Someone mentioned in a previous comment that Bido may be expanding the daily line up of domains, but the original Bido concept touted it’s exclusive one a day business model. All a bit crazy and directionless.
Andrew Allemann says
I don’t think the final price is that bad.
Rob Sequin says
I’d say the buyer got a good deal and the seller got some cash.
With the stock now back to 1997 levels, who knows what the right price is anymore.
Anyway, good for bido but the domains in the queue seem pretty lame.
Reg fees unless these strike a chord with TWO buyers. A no reserve auction needs TWO people who want the domain. If only one wants it, all he has to do is outbid the underbidder and that’s it.
M. Menius says
I have said this before and it bears repeating. The one-domain-a-day format, which could be very exciting and newsworthy, MUST be based on very nice quality names … day after day after day. No exception. The stock must be eye-catching day after day. Never a mundane name. This will build perpetual interest and excitement within the domainer community, and even stands a good chance of extending out into the larger business and media circles.
FixedLoans.com is the best name, thankfully, in a long line of easily forgettable domains. And this is no slam at all on Bido because I think their site layout and concept is very unique.
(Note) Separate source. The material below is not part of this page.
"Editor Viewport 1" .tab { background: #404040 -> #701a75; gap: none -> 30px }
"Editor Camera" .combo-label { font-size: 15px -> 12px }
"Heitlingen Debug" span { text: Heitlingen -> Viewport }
I am hoping great success for them because they have an opportunity to raise the bar much higher on perceived quality of auctions.
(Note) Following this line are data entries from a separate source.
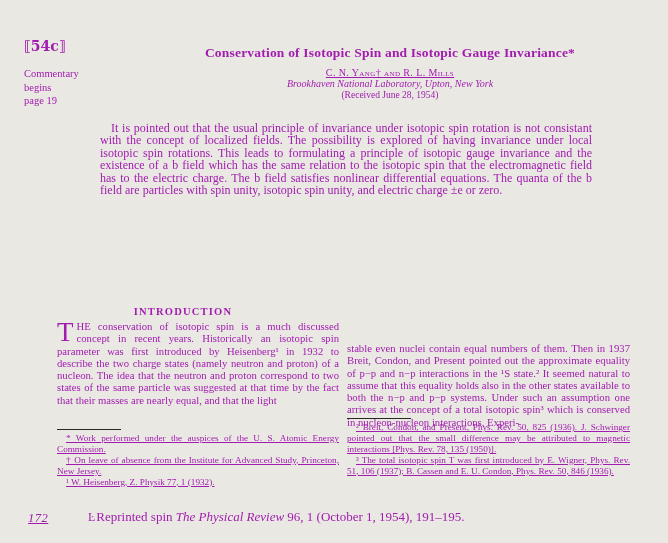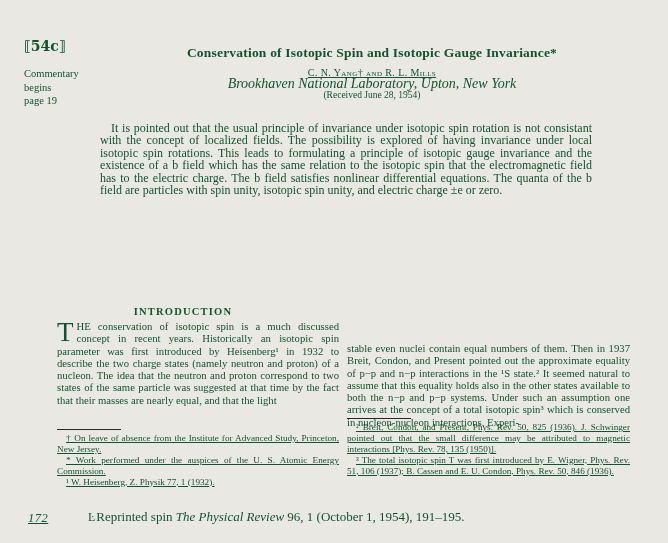"⟦54c⟧" .page { color: #14532d -> #a21caf }
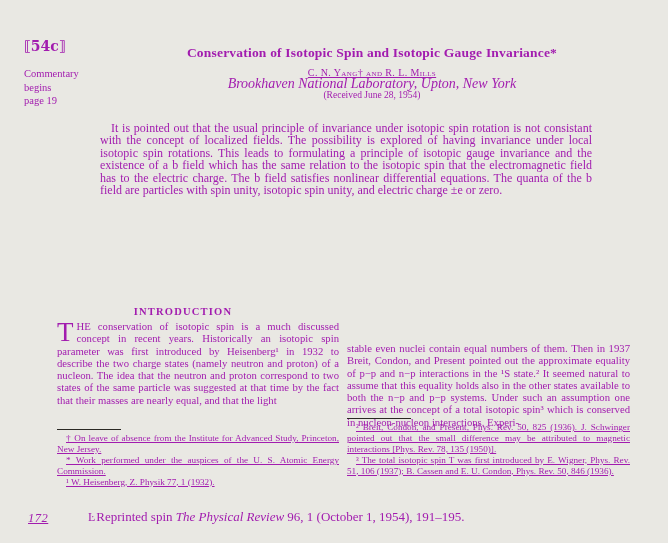"Conservation of Isotopic Spin and" .header { left: 132px -> 150px }
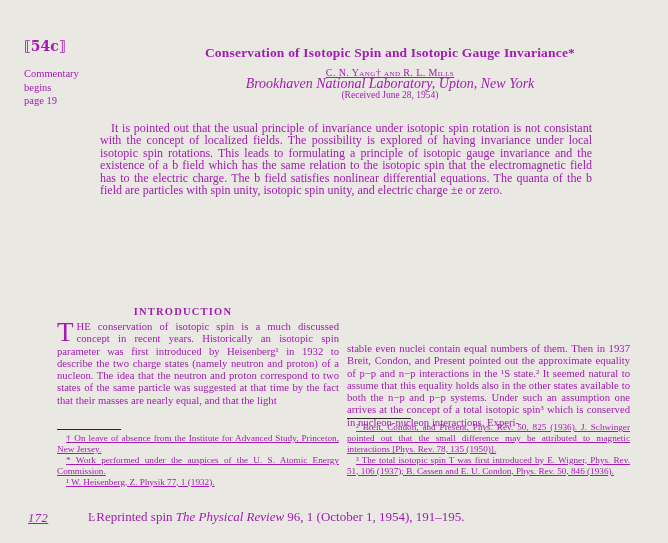"Brookhaven National Laboratory, Upton," .affiliation { font-size: 14px -> 10px }
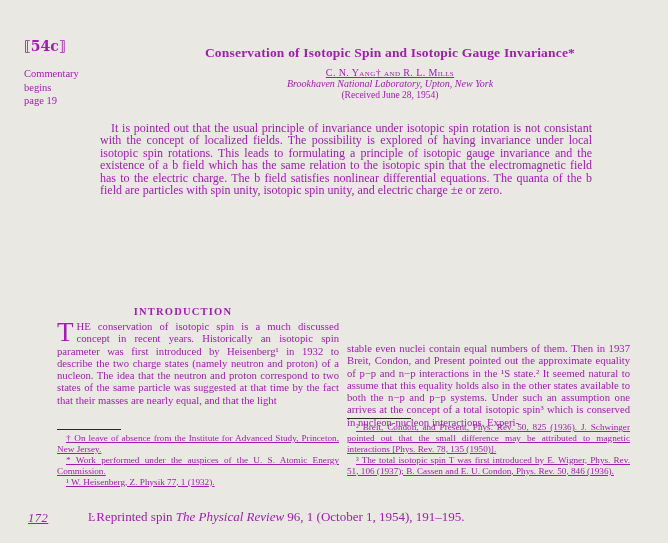"† On leave of absence" p { order: before "* Work performed under the" -> after "* Work performed under the" }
Nothing kills interest like one ho-hum domain after the other. They’re working out the kinks and will be quite successful in time. But got to start screening the names better. We need an online Christie’s for the domain industry. People are hungry for ANYTHING of quality. Excellence.
Kristoff says
I agree that it’s time to up the ante in the quality department, but herein lies the proverbial domain industry conundrum…
Apart from the no-brainer Tier 1 premiums, which you will NEVER see in a $1 NR auction, how do you consistently and objectively come to consensus on what constitutes “quality”?
We all come to the table with our own standards, measures, metrics, criteria, factors, etc.
I assume the new “Expert Commentary” concept is an attempt to try and bring some balance to this issue.
People often like to make parallels – comparing and contrasting valuation – to the real estate market, but it’s simply not valid.
Historically speaking, the sample size for comparable data in the domain market isn’t even a drop in the bucket.
On a relative basis, you’re comparing a tangible asset (when paid off of course) with an intangible lease.
One area of common ground…
Worth, truly is in the eye of the beholder.
As Rob pointed out on the upcoming queue:
“Reg fees unless these strike a chord with TWO buyers.”
Next week, a new startup comes along, types any of those names into their registrar of choice, decide it’s exactly what they need for a new campaign, tracks down the owner, you know the rest…
Hence, we end up with DRASTICALLY differing views and opinions of true market value.
This is such a nascent industry.
10, 20, 30yrs. from now…perhaps well have our own Christie’s, Sotheby’s and MLS with widely-accepted norms of valuation.
There’s no right, wrong or easy answer.
pjessops says
Excellent post Kristoff.
kodomainer says
The problem is that Bido is selling terrible names.
I suspect that these names are coming from Bido’s owners portfolios and that Bido has become a clearing house for them. FixedLoan.com was owned my Michael B, I believe.
There is no way I’m going to believe these names were “submitted” and “accepted” by Bido. Most are barely worth more than their reg fee.
DN Technologies says
I don’t think Bido has a hope unfortunately. This was the best domain they had in line and it only went for $5K+. The rest of the lot are reg fee domains IMO. If you’re only auctioning 1 domain a day it needs to be high quality. I hope I’m wrong but can’t see it succeeding unless they source much better names.
Jarred says
Thanks for the coverage Andrew, and thanks to all the commentators for the feedback about Bido.